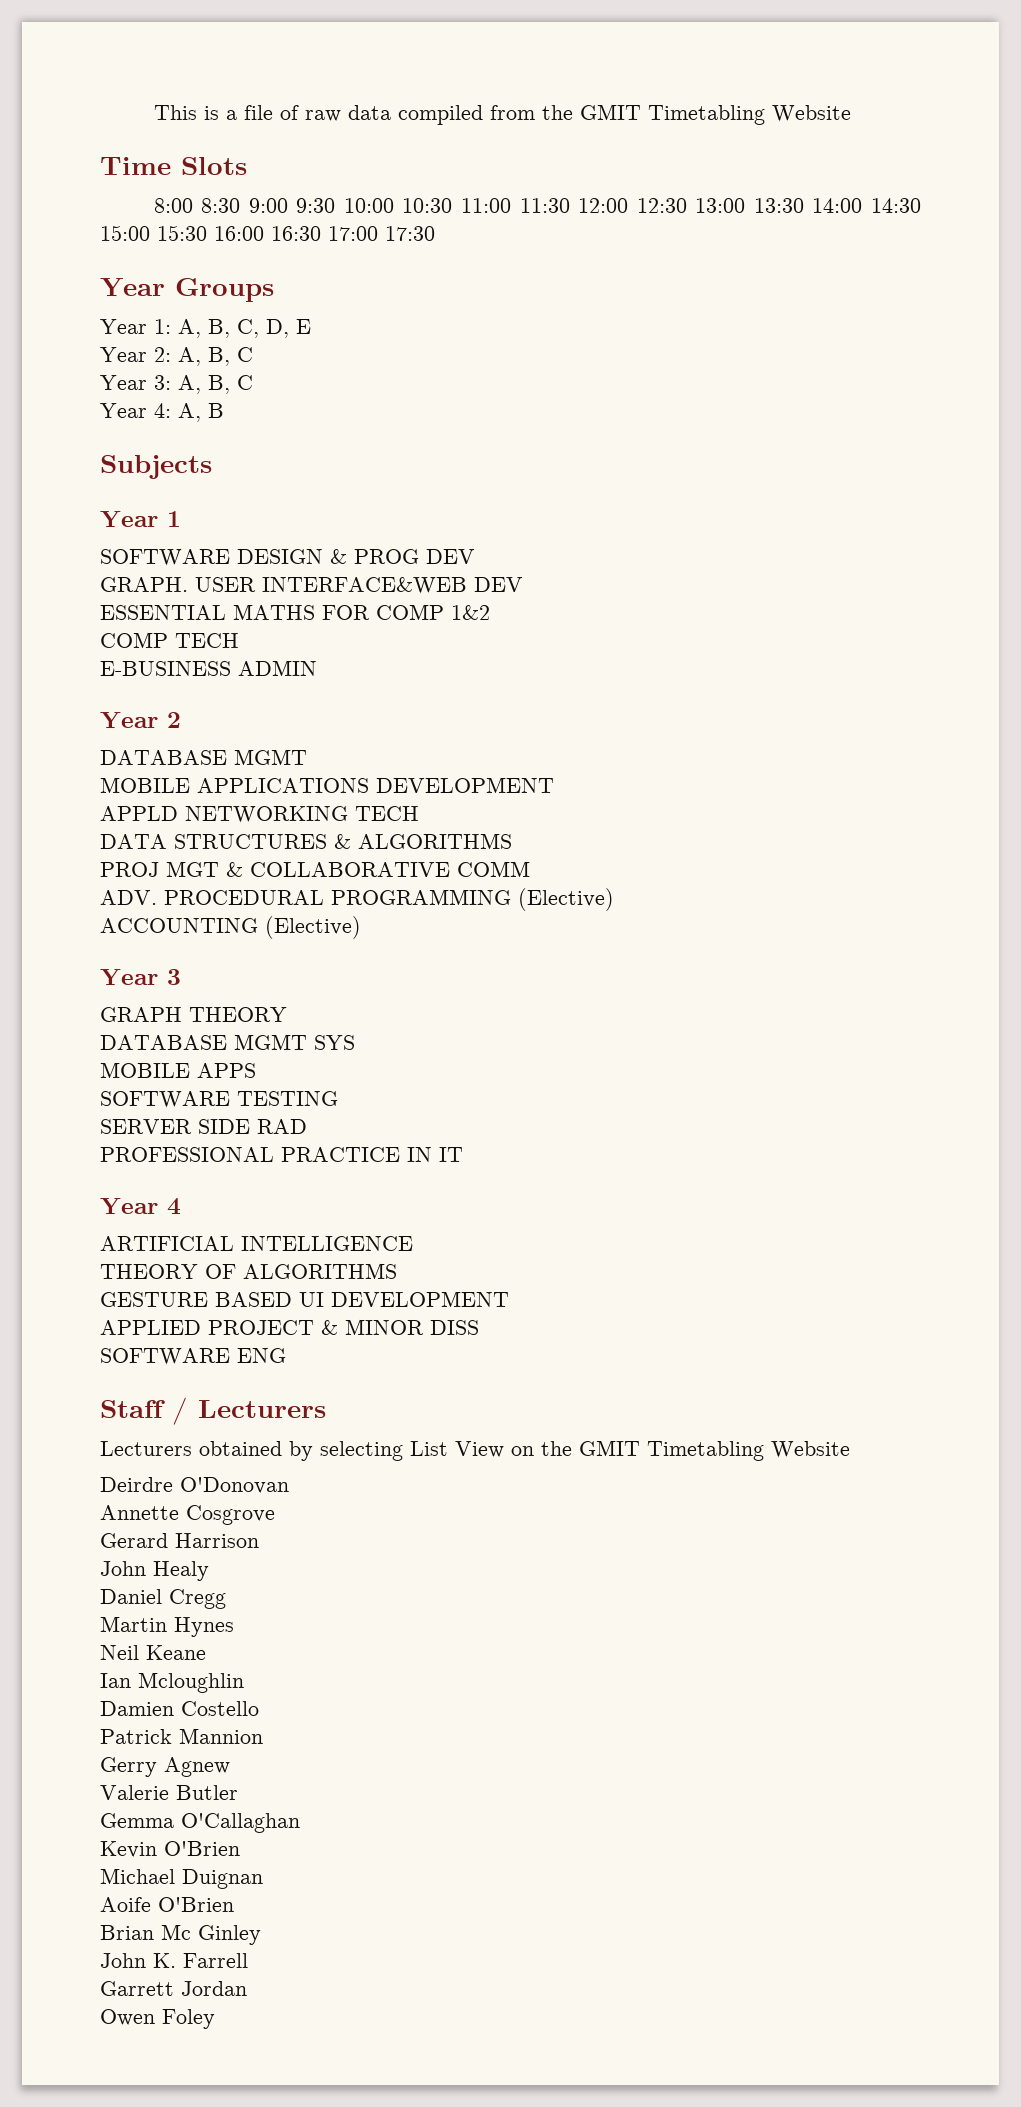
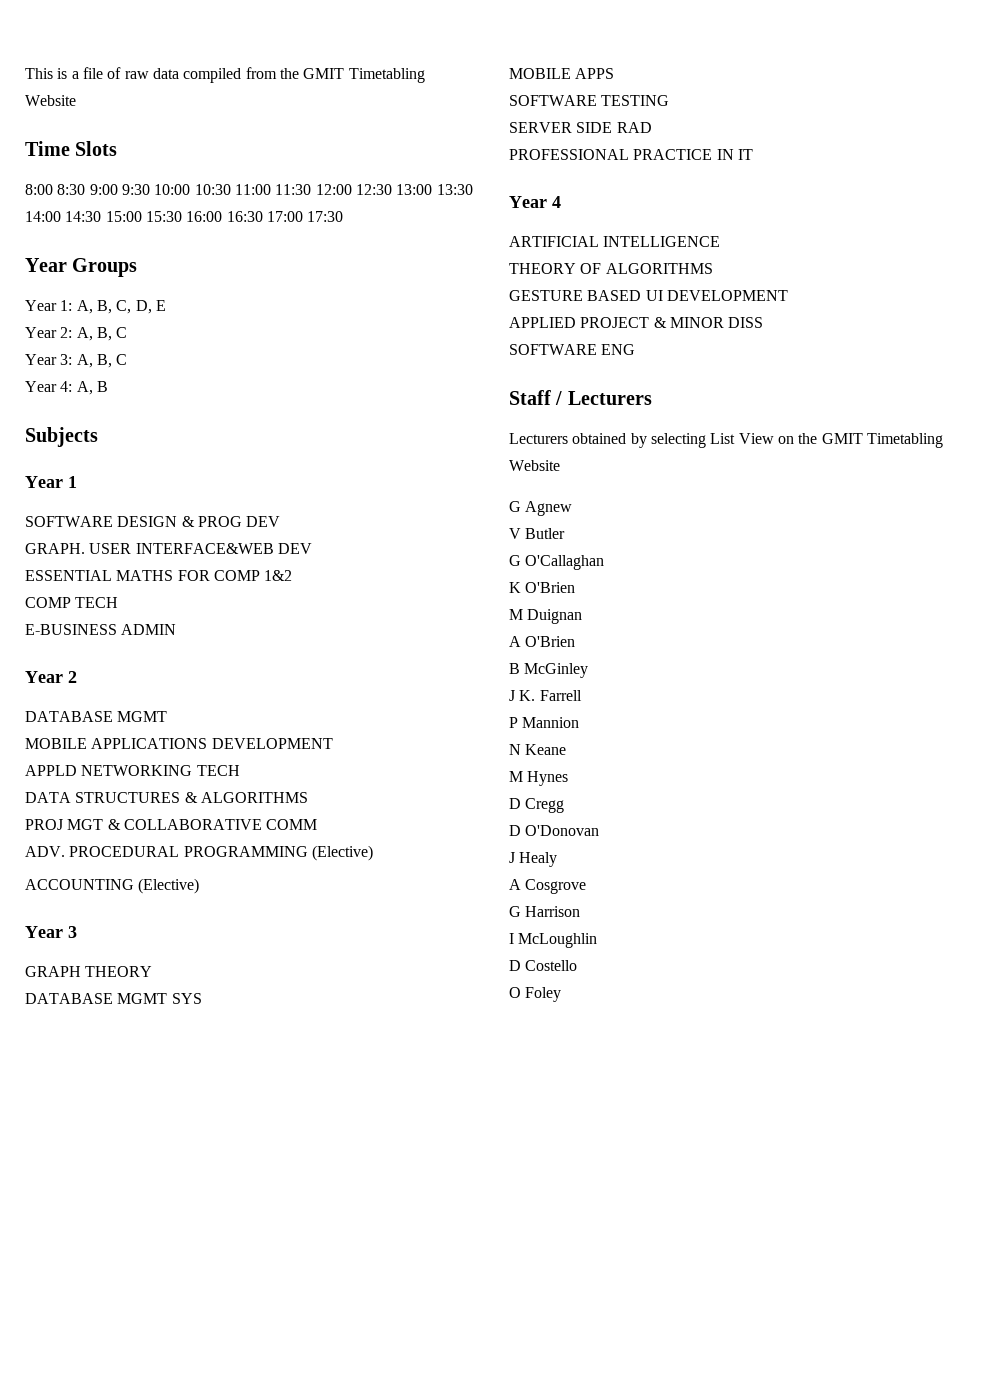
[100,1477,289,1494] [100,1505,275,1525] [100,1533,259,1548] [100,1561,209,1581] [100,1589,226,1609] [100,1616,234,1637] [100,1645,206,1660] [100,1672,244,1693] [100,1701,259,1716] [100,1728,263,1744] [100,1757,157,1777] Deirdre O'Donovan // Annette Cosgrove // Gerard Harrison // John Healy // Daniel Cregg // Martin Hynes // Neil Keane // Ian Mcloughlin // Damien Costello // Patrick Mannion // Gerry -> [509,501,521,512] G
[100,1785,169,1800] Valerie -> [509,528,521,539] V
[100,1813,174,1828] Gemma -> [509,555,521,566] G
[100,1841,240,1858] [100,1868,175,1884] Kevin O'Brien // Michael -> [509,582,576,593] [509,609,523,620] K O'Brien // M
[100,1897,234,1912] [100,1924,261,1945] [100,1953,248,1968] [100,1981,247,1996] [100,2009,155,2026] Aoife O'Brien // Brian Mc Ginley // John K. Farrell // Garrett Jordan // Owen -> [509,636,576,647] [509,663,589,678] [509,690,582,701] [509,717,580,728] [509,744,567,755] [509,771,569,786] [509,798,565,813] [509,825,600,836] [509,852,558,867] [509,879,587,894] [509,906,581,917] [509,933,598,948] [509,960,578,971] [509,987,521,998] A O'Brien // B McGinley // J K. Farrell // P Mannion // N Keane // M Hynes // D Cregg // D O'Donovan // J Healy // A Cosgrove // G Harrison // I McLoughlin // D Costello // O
########################################
-- Required action --
Every line from the one containing "[100,1785,169,1800] Valerie ->" through the final line of the data above is to be restated word for word, and nothing more.

-- Exercise output --
[100,1785,169,1800] Valerie -> [509,528,521,539] V
[100,1813,174,1828] Gemma -> [509,555,521,566] G
[100,1841,240,1858] [100,1868,175,1884] Kevin O'Brien // Michael -> [509,582,576,593] [509,609,523,620] K O'Brien // M
[100,1897,234,1912] [100,1924,261,1945] [100,1953,248,1968] [100,1981,247,1996] [100,2009,155,2026] Aoife O'Brien // Brian Mc Ginley // John K. Farrell // Garrett Jordan // Owen -> [509,636,576,647] [509,663,589,678] [509,690,582,701] [509,717,580,728] [509,744,567,755] [509,771,569,786] [509,798,565,813] [509,825,600,836] [509,852,558,867] [509,879,587,894] [509,906,581,917] [509,933,598,948] [509,960,578,971] [509,987,521,998] A O'Brien // B McGinley // J K. Farrell // P Mannion // N Keane // M Hynes // D Cregg // D O'Donovan // J Healy // A Cosgrove // G Harrison // I McLoughlin // D Costello // O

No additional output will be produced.